- Occupation: Nurse
- Allegiance: United States
- Branch: Army
- Service years: 1861–1865
- Conflicts: American Civil War Battle of Shiloh; Battle of Vicksburg;

= Elizabeth Gibson (nurse) =

Elizabeth Gibson was a Union nurse during the American Civil War. On October 1, 1861, Gibson received orders from Dorothea Dix to report to St. Louis, Missouri as soon as possible. The very next day, Gibson was sent to duty her upon arrival; she was assigned to the surgical ward of Fifth Street Military Hospital, where she would serve for twenty-one months. On July 24, 1863, Gibson moved downriver to the Jefferson Barracks, only to be transferred again on October 26 to the Harvey General Hospital in Madison, Wisconsin.

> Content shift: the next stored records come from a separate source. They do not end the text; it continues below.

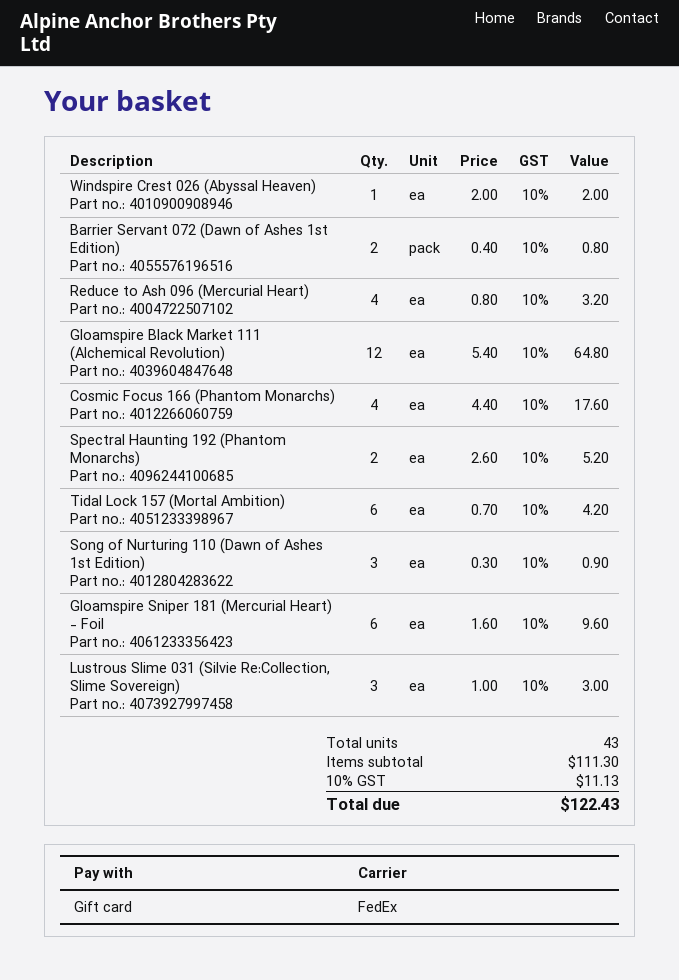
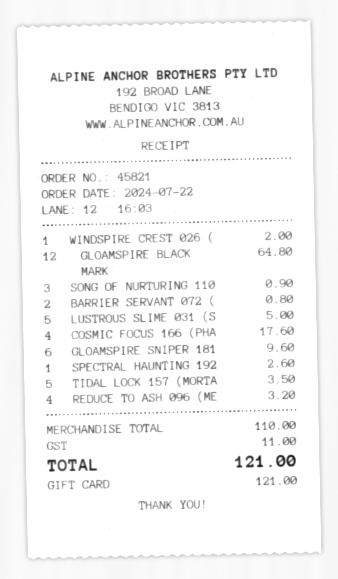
Spectral Haunting 192 (Phantom Monarchs): 2 for 5.20 -> 1 for 2.60
Tidal Lock 157 (Mortal Ambition): 6 for 4.20 -> 5 for 3.50
Lustrous Slime 031 (Silvie Re:Collection, Slime Sovereign): 3 for 3.00 -> 5 for 5.00
subtotal: 111.30 -> 110.00
tax: 11.13 -> 11.00
total: 122.43 -> 121.00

Gibson served at the battles of Shiloh and Vicksburg. After Vicksburg, she was working on a hospital ship to transport wounded personnel which came under fire, though the passengers and crew were all unharmed. In a letter to Mary G. Holland, Gibson said with pride that despite serving for four years, she only fainted one time. When asked to describe her service, she wrote "I count it a high honor to have been an army nurse, and a great privilege to have ministered to the noble men of the volunteer army."

Gibson was discharged from service on October 13, 1865 and moved to Cincinnati, Ohio.